Student Health and Counseling Services at Sacramento State are pushing forward the condom cart, a mobile service that provides students with the education and resources needed to engage in safer sex practices.
Merill Lavezzo, a healthy relationships educator at Student Health and Counseling Services, has started rolling out the condom cart every Thursday since the start of the spring semester.
The cart can be found in the lobby of The WELL from 5 to 7 p.m., and is distinguished by a rainbow umbrella and round string lights wrapped around the cart.
Peer health educators are stationed at the cart to give demonstrations on proper condom use, inform students about safer sex practices and answer any questions students have about sex.
They often call students over by saying “Hi, would you like some free condoms?”
Students who approach the cart can take up to 10 condoms and two packets of lubrication, either by filling a small paper bag themselves with specific items or getting a premade one.
Educational pamphlets are included in each bag that have information on consent, contraception, sexually transmitted infections and other medical resources in the Sacramento area.
The cart carries different types of condoms, including flavored, ribbed, latex-free, internal and external varieties. There are also dental dams — square pieces of latex used as a barrier to cover a vagina or anus for oral sex, which can help prevent sexually transmitted infections.
Plastic and rubber models of a penis and vagina were in The WELL to use for demonstrations.
“We have that variety of condoms so that hopefully someone can find one that feels right for them and their partner so that they will continue to use it,” Lavezzo said.
The National College Health Assessment II — conducted by the American College Health Association at Sac State in spring 2016 — reported that 40.1 percent of students “mostly” or “always” used a protective barrier during vaginal sex within the last 30 days, while 21.4 percent reported that they used a protective barrier during anal sex.
Bajha Jordan, a peer health educator and sophomore health science major, said that having the condom cart every week can help students build and manage their practices for when they engage in sexual activity.
“(With us) being able to come out each week, students are getting used to going out and getting condoms,” Jordan said. “A lot of times, students don’t use condoms when they have sex, but seeing that they can get it for free here will encourage them to want to use condoms when they practice sex.”
A popular demonstration that students asked for was how to put on an internal condom. Although they are commonly referred to as “female condoms,” they are not limited to gender as they can also be used for anal sex.

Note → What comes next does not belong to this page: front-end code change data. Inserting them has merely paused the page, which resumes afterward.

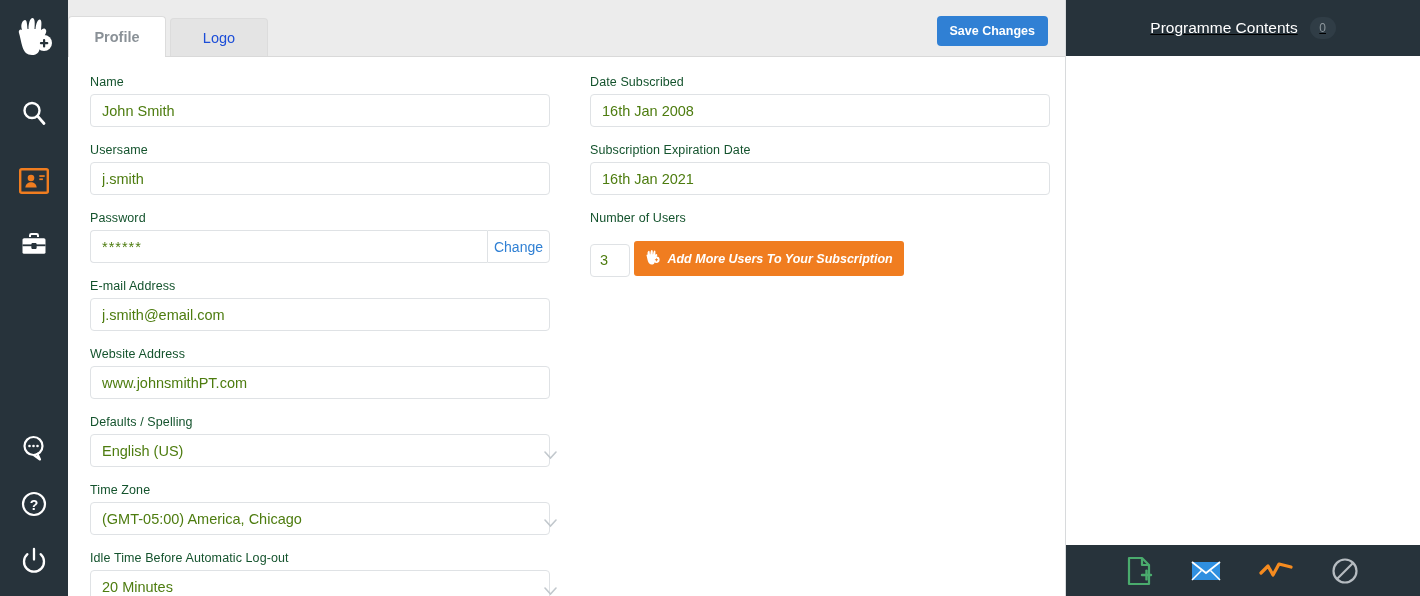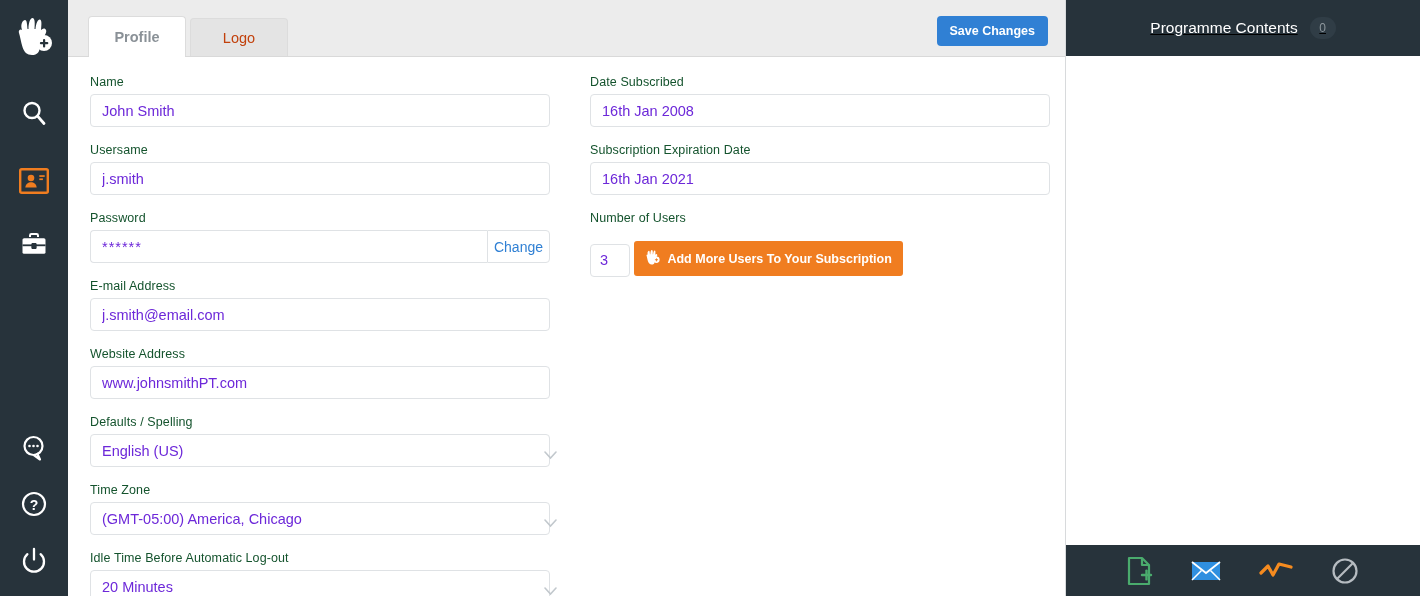"Profile" .tabstrip { padding-left: 20px -> none }
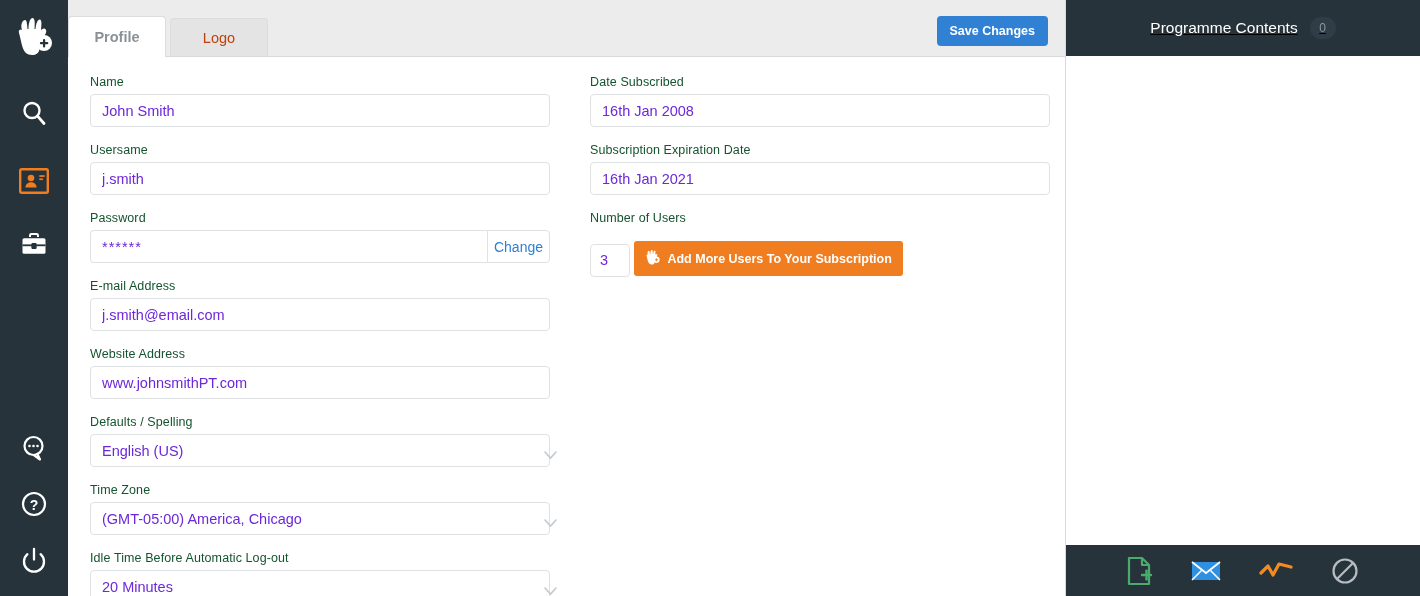"Logo" .tab { color: #c2410c -> #1d4ed8 }
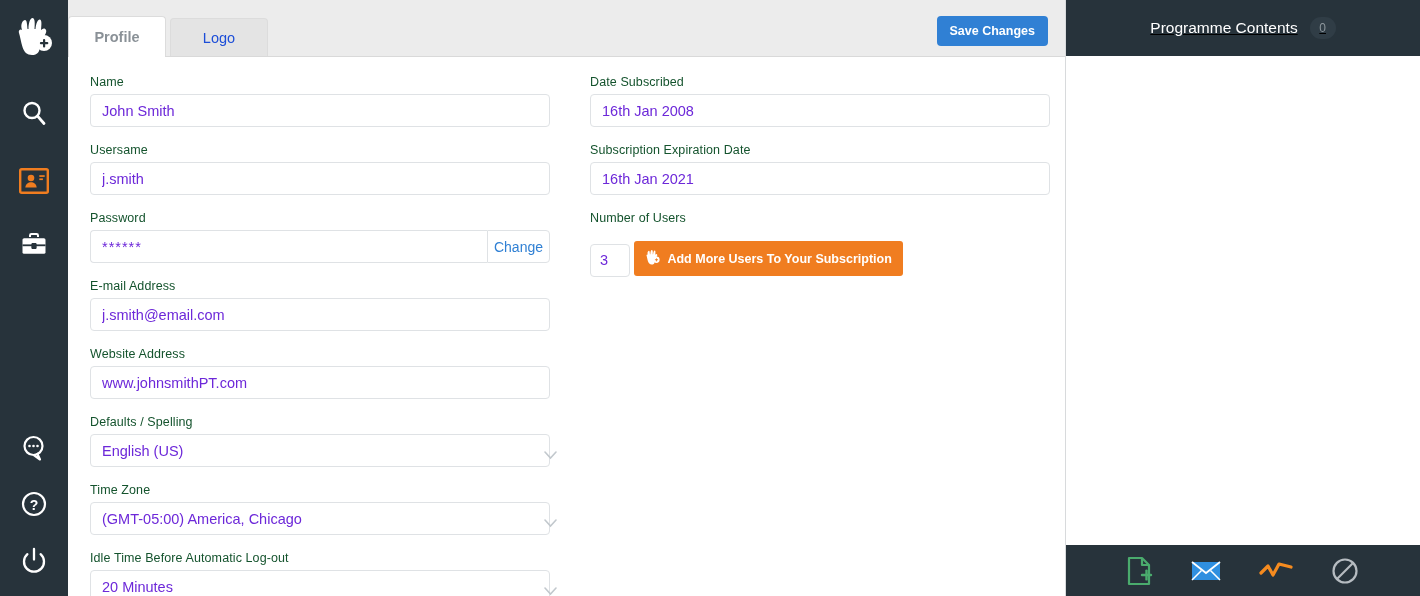"John Smith" .input { color: #6d28d9 -> #4d7c0f }
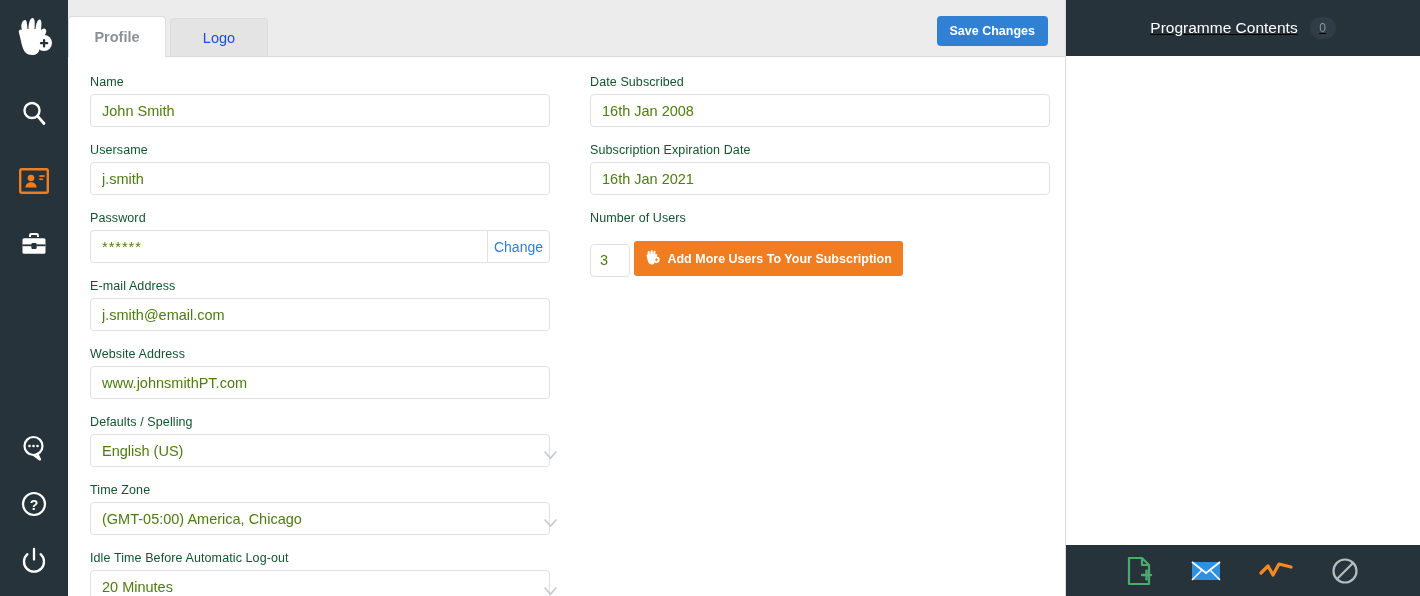"Add More Users To Your" .orange-btn { font-style: none -> italic }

Since internal condoms take longer to put on than external ones, they can be inserted into the vagina or anus up to eight hours prior to sex.
“Some people really don’t have much experience at all with these products and they want to know more,” Lavezzo said. “So (our conversations) can range from explaining what these products are (to) how to use them and ways to enhance pleasure while using them too.”
Although the demonstrations show students how to put on a condom, the peer health educators remind students that the first step is not to rip the condom packet or even to check the expiration date — the first step of practicing safer sex is to make sure active consent is given between partners.
Ezri Loi, a senior recreation, parks and tourism administration major, stopped by the cart after leaving the gym. She said that she was drawn to the cute appearance of the cart. After watching a demonstration, Loi decided to take an internal condom.
“I think it’s just very important (to have this service),” Loi said. “Many times, you don’t know the information and could be afraid of, let’s say, a female condom because you don’t know how to use or insert it. It makes you less likely to use it but once you get the information it’s pretty interesting and it seems more appealing to use.”
Lavezzo estimates there to be about 100 to 150 condoms in the cart, with some extra kept at the lower rack of the cart to restock. The staff keeps track of how many visitors come to use the cart by using a clicker. The most visitors they had in one day since the semester started was 200.
Although Trojan brand condoms tend to be the first to run out of stock, Lavezzo said that other condoms are just as effective as a name-brand item.
“I know some people feel like a free condom might not be as high quality as something you would buy,” Lavezzo said. “What not everyone knows is that all condoms in the United States undergo the same standard of testing and are regulated and approved by the Food and Drug Administration, so they’re as effective as any other condom.”
Lavezzo plans on conducting surveys to get feedback on how to better service students by finding out what other products and locations they would like to see from the cart.
“We know that students are sexually active on campus, not all of them, but we have some data that shows that most of them are,” Lavezzo said. “So, there’s a need there because it’s relevant — and talking about it in a positive, approachable way will hopefully encourage people to seek out services in the future if they need it.”